TASK OBJECTIVE:
In your copy of the entries below, keep every word exactly and leave out all images.

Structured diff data
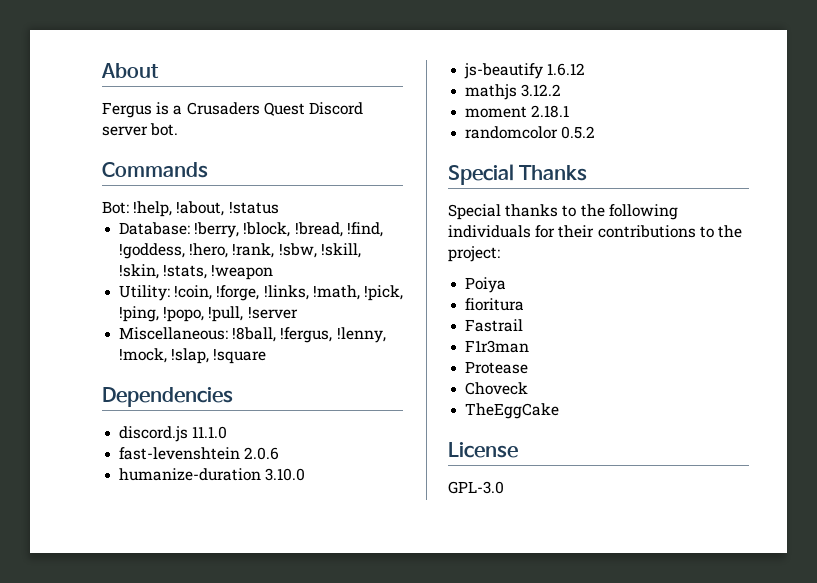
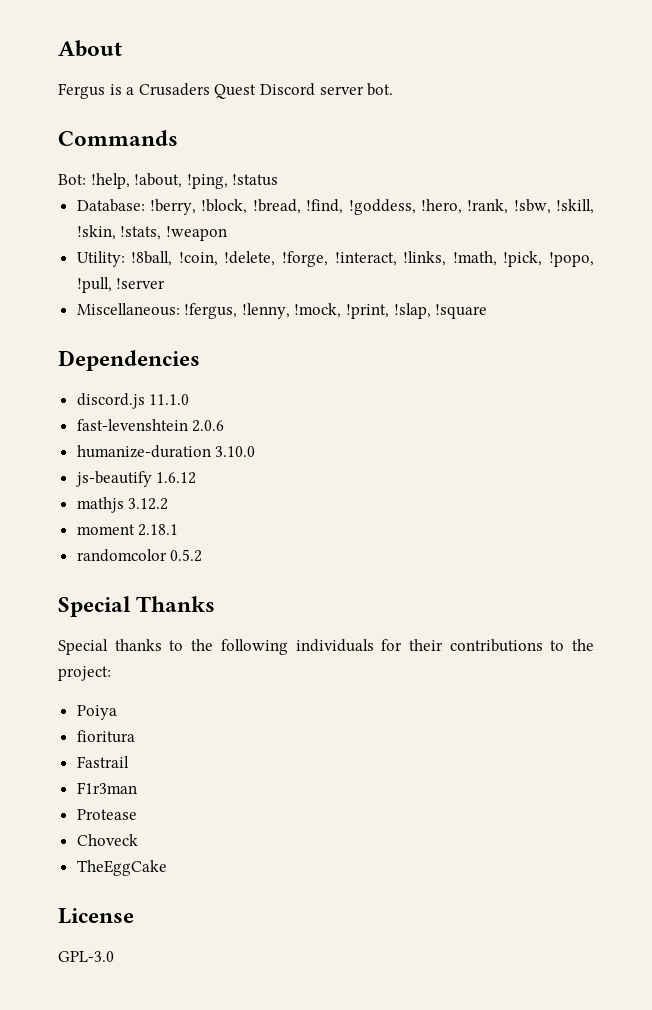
(225, 208) none -> [186,174,228,189] !ping,
[174,285,260,301] !coin, !forge, -> [131,251,397,267] !8ball, !coin, !delete, !forge, !interact,
[119,306,160,322] !ping, -> (543, 259) none
[232,327,277,342] !8ball, -> (180, 309) none
(168, 355) none -> [346,304,390,319] !print,

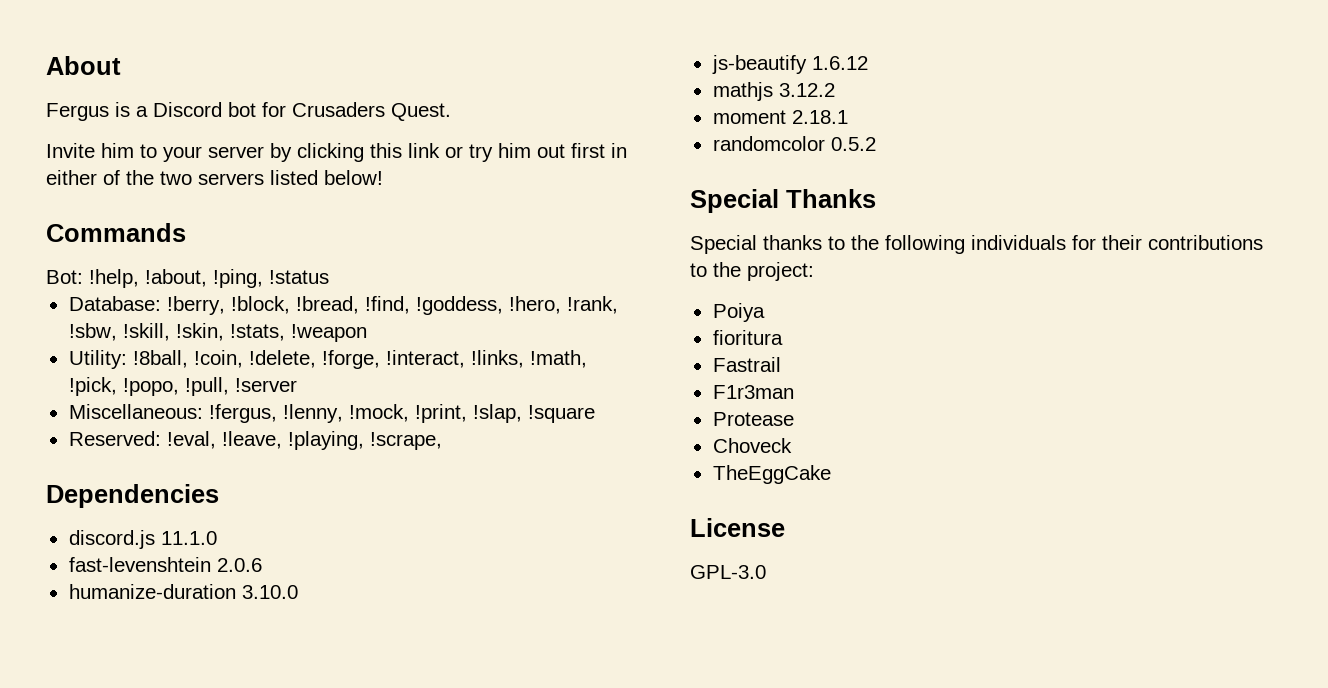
[138,83,394,99] Crusaders Quest Discord server bot. -> [153,102,451,121] [46,143,627,162] [46,170,383,185] Discord bot for Crusaders Quest. // Invite him to your server by clicking this link or try him out first in either of the two servers listed below!
(488, 311) none -> [68,431,442,450] // Reserved: !eval, !leave, !playing, !scrape,

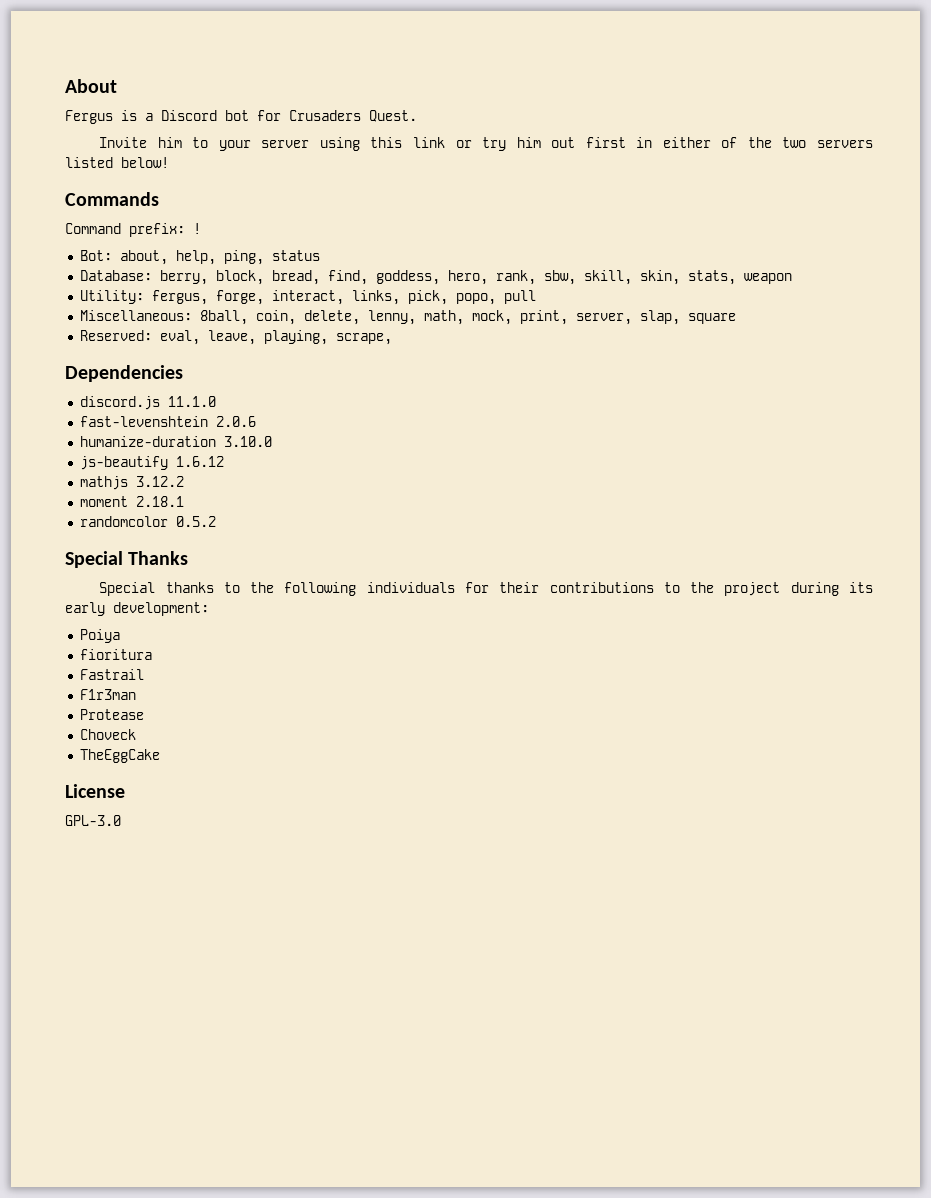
[270,143,364,162] by clicking -> [319,137,360,151] using
[46,269,329,288] [68,296,618,315] [68,323,367,342] [68,350,587,369] [68,377,297,396] [68,404,595,423] [68,431,442,450] Bot: !help, !about, !ping, !status // Database: !berry, !block, !bread, !find, !goddess, !hero, !rank, !sbw, !skill, !skin, !stats, !weapon // Utility: !8ball, !coin, !delete, !forge, !interact, !links, !math, !pick, !popo, !pull, !server // Miscellaneous: !fergus, !lenny, !mock, !print, !slap, !square // Reserved: !eval, !leave, !playing, !scrape, -> [65,223,201,237] [79,250,320,265] [79,270,792,285] [79,290,536,305] [79,310,736,325] [79,330,392,345] Command prefix: ! // Bot: about, help, ping, status // Database: berry, block, bread, find, goddess, hero, rank, sbw, skill, skin, stats, weapon // Utility: fergus, forge, interact, links, pick, popo, pull // Miscellaneous: 8ball, coin, delete, lenny, math, mock, print, server, slap, square // Reserved: eval, leave, playing, scrape,
[747,262,814,281] project: -> [724,582,873,596] [65,602,209,616] project during its early development:

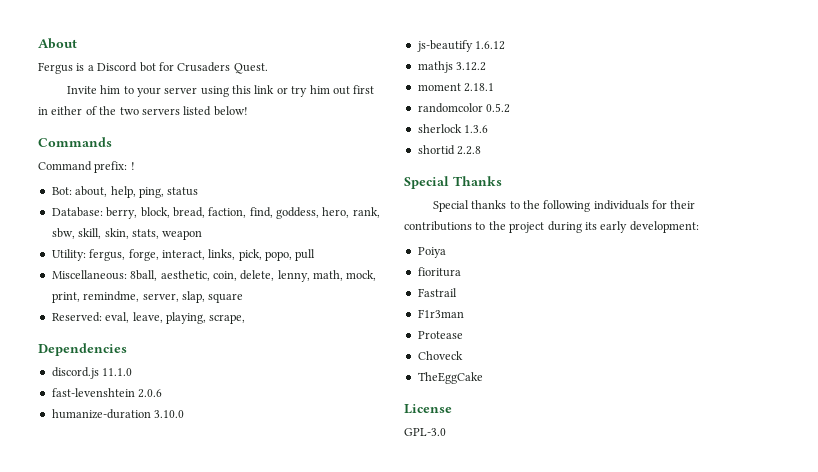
(320, 277) none -> [208,207,247,218] faction,
(248, 317) none -> [160,270,210,281] aesthetic,
(568, 317) none -> [83,291,140,302] remindme,
(216, 521) none -> [417,124,489,133] [417,145,482,155] // sherlock 1.3.6 // shortid 2.2.8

TASK SOLUTION:
(225, 208) none -> [186,174,228,189] !ping,
[174,285,260,301] !coin, !forge, -> [131,251,397,267] !8ball, !coin, !delete, !forge, !interact,
[119,306,160,322] !ping, -> (543, 259) none
[232,327,277,342] !8ball, -> (180, 309) none
(168, 355) none -> [346,304,390,319] !print,

[138,83,394,99] Crusaders Quest Discord server bot. -> [153,102,451,121] [46,143,627,162] [46,170,383,185] Discord bot for Crusaders Quest. // Invite him to your server by clicking this link or try him out first in either of the two servers listed below!
(488, 311) none -> [68,431,442,450] // Reserved: !eval, !leave, !playing, !scrape,

[270,143,364,162] by clicking -> [319,137,360,151] using
[46,269,329,288] [68,296,618,315] [68,323,367,342] [68,350,587,369] [68,377,297,396] [68,404,595,423] [68,431,442,450] Bot: !help, !about, !ping, !status // Database: !berry, !block, !bread, !find, !goddess, !hero, !rank, !sbw, !skill, !skin, !stats, !weapon // Utility: !8ball, !coin, !delete, !forge, !interact, !links, !math, !pick, !popo, !pull, !server // Miscellaneous: !fergus, !lenny, !mock, !print, !slap, !square // Reserved: !eval, !leave, !playing, !scrape, -> [65,223,201,237] [79,250,320,265] [79,270,792,285] [79,290,536,305] [79,310,736,325] [79,330,392,345] Command prefix: ! // Bot: about, help, ping, status // Database: berry, block, bread, find, goddess, hero, rank, sbw, skill, skin, stats, weapon // Utility: fergus, forge, interact, links, pick, popo, pull // Miscellaneous: 8ball, coin, delete, lenny, math, mock, print, server, slap, square // Reserved: eval, leave, playing, scrape,
[747,262,814,281] project: -> [724,582,873,596] [65,602,209,616] project during its early development:

(320, 277) none -> [208,207,247,218] faction,
(248, 317) none -> [160,270,210,281] aesthetic,
(568, 317) none -> [83,291,140,302] remindme,
(216, 521) none -> [417,124,489,133] [417,145,482,155] // sherlock 1.3.6 // shortid 2.2.8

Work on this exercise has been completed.